If we assume that only one CPU is on-line while other spin and that all of them are in the inner shareable domain I don't see the need for other barriers than DSB before waking secondary CPUs, thus after modifying shared data that may be the last command from DDB before waking CPUs.

What you do is exactly the classic 'message passing' litmus test. See section 3 in the https://www.cl.cam.ac.uk/~pes20/ppc-supplemental/test7.pdf and D7.2.2 Message passing in the ARM ARMv7.

zbb edited edge metadata.
zbb removed rS FreeBSD src repository - subversion as the repository for this revision.
In D4338#93181, @kib wrote:
In D4338#93177, @zbb wrote:
  1. CPUx enters DDB and puts other CPUs to spin
  2. CPUx does something for example sets watchpoint (for itself and other CPUs)
  3. CPUx invokes DSB that ensures that all writes are completed before issuing further instructions
  4. CPUx sets flag that will release secondary CPUs from spin.

If we assume that only one CPU is on-line while other spin and that all of them are in the inner shareable domain I don't see the need for other barriers than DSB before waking secondary CPUs, thus after modifying shared data that may be the last command from DDB before waking CPUs.

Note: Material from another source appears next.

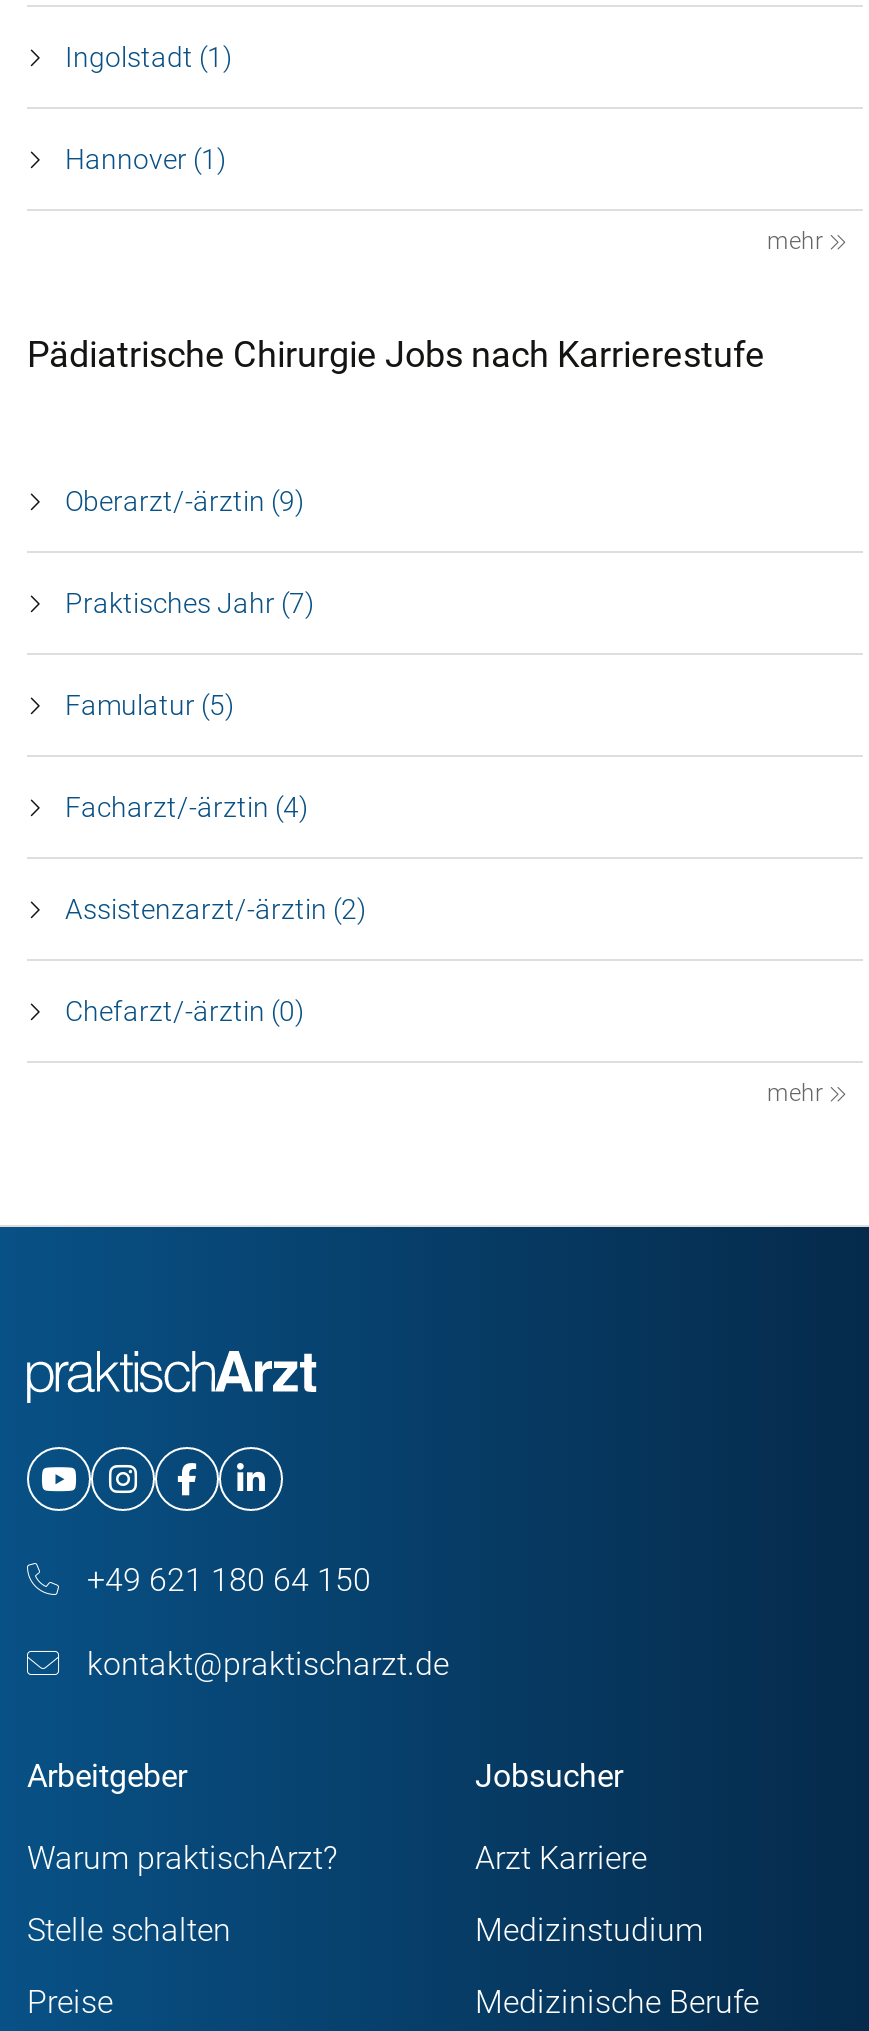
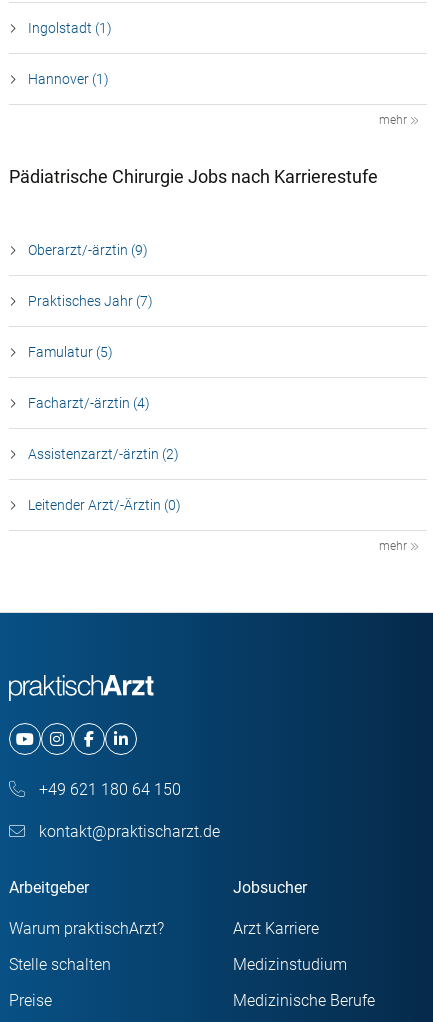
- Chefarzt/-ärztin (0)
+ Leitender Arzt/-Ärztin (0)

What you do is exactly the classic 'message passing' litmus test. See section 3 in the https://www.cl.cam.ac.uk/~pes20/ppc-supplemental/test7.pdf and D7.2.2 Message passing in the ARM ARMv7.

Thanks for the document!
Sorry for a huge delay. I completely forgot about that one.

If there are no further remarks I will commit it today.

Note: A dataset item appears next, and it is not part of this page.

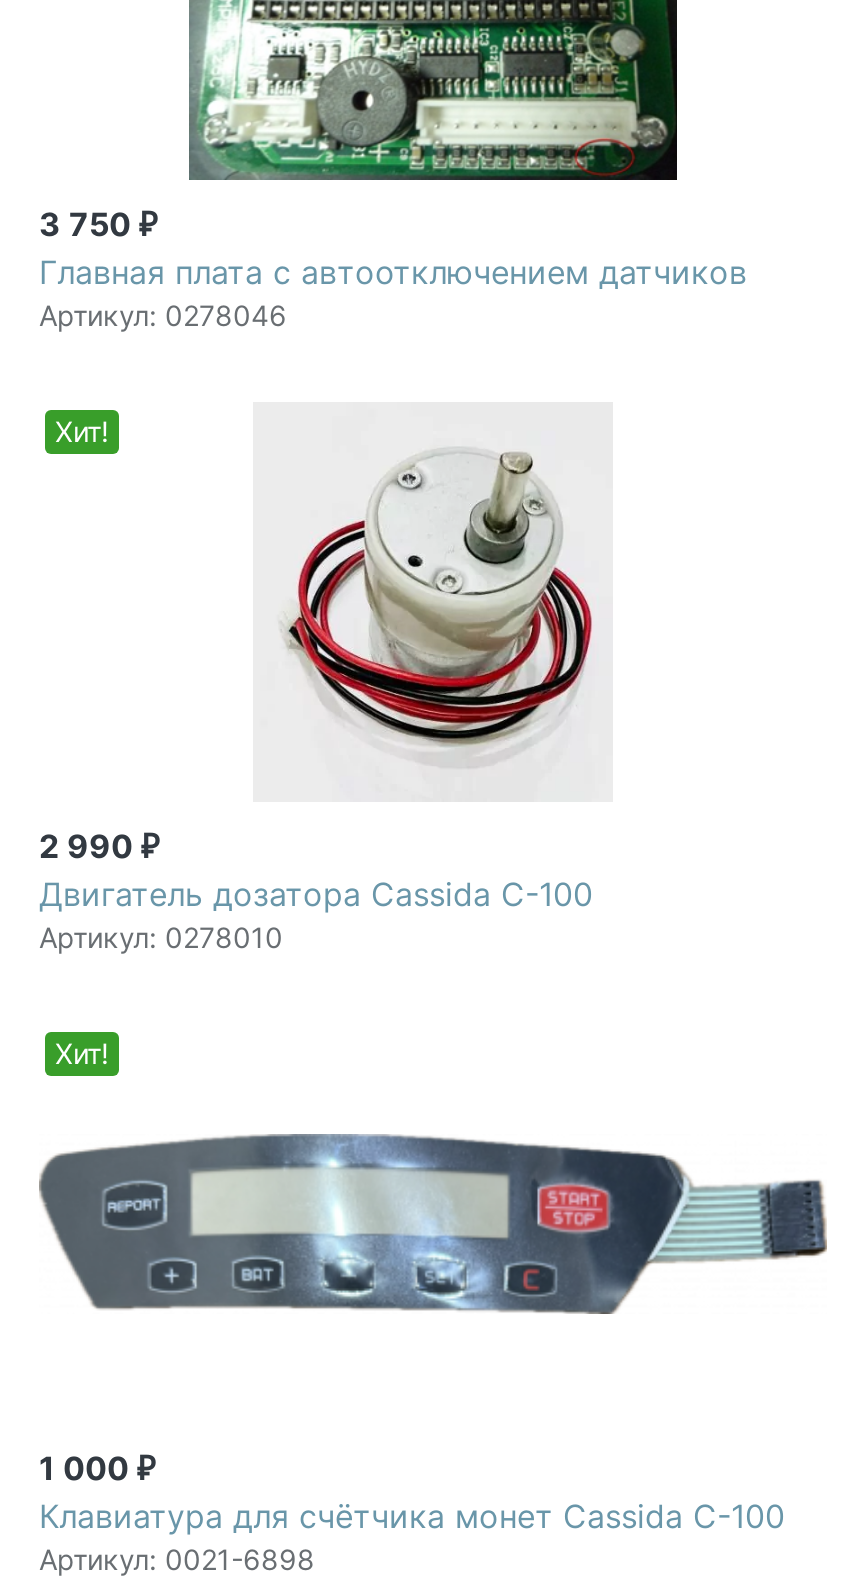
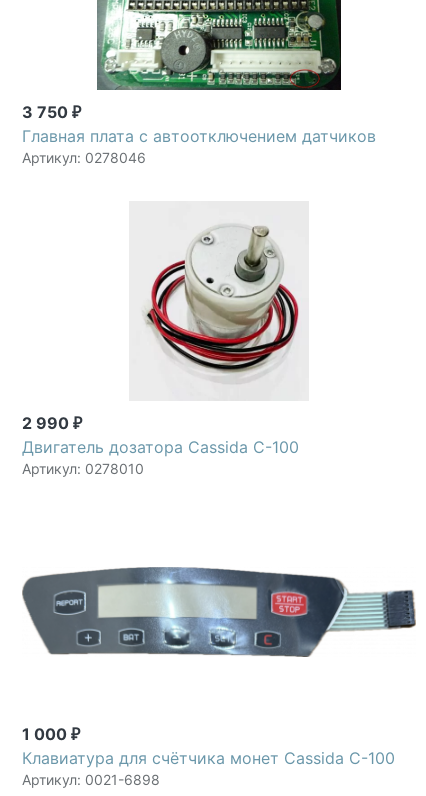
- Хит!

- Хит!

sys/arm/arm/debug_monitor.c
809 ↗(On Diff #12695)

Hmm, I think what you want there is to ensure that pc_dbreg_cmd write is seen only after the dbg_w* writes. In other words, fence_rel() should be between these writes, or use store_rel() for write to pc_dbreg_cmd.

1027 ↗(On Diff #12695)

And there, fence_acq() should come between read of dbreg_cmd and further accesses. Or use load_acq() to read dbreg_cmd.

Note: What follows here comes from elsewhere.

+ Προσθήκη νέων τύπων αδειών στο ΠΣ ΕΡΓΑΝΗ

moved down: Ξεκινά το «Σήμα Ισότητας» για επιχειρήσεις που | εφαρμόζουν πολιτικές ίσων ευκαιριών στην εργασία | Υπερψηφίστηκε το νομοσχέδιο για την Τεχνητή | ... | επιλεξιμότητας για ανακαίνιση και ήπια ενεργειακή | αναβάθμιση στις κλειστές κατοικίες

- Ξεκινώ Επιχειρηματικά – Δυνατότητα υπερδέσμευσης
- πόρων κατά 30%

zbb marked 2 inline comments as done.Jan 26 2016, 2:20 PM
zbb added inline comments.
sys/arm/arm/debug_monitor.c
809 ↗(On Diff #12695)

I see it as follows:

  1. Update PCPU data for each CPU (including pc_dbreg_cmd)
  2. DMB (ensures that all explicit memory accesses that appear in program order before the DMB instruction are observed before any explicit memory accesses that appear in program order after the DMB instruction)
  3. Wake CPUs from spin (update started_cpus)

There should be no race between 1. and 3. since CPUs spin on started_cpus that is not going to be updated before any of 1. is observable.
So if we add DMB between writes to d->dbg_w* and pcpu->pc_dbreg_cmd and DMB after the whole thing, the result will be the same but we will have one barrier more on each loop.

wma added inline comments.
sys/arm/arm/debug_monitor.c
809 ↗(On Diff #12695)

I don't see why it is necessary and suggest avoiding unnecessary barriers.

All this code executes in KDB, that means that only one core is active and all others are spinning on a variable.
In this case we've got:

THREAD1:

  1. setup pcpu/watchpoints db_reg and data_reg
  2. invoke write barrier (all writes are finished before going further)
  3. wakeup other cpus by modifying the spinning variable

THREAD2

  1. spinning on the variable
  2. waking up
  3. calling read barrier (all preloaded reads are discarded from the buffers)
  4. executing command from db_reg and data_reg

I just understand what can go wrong here, we only need to guarantee that cmd_reg and data_reg are written before waking up other cpus and are observable by just-woken-up thread. Any particular order of writes/reads to cmd/data reg is irrelevant.

809 ↗(On Diff #12695)

should be: "I just don;t understand what can go wrong here,.."

wma added a reviewer: wma.
This revision is now accepted and ready to land.Jan 28 2016, 12:01 PM
This revision was automatically updated to reflect the committed changes.

Committed.
@kib I hope you don't mind I've sent "no strong objections" from you.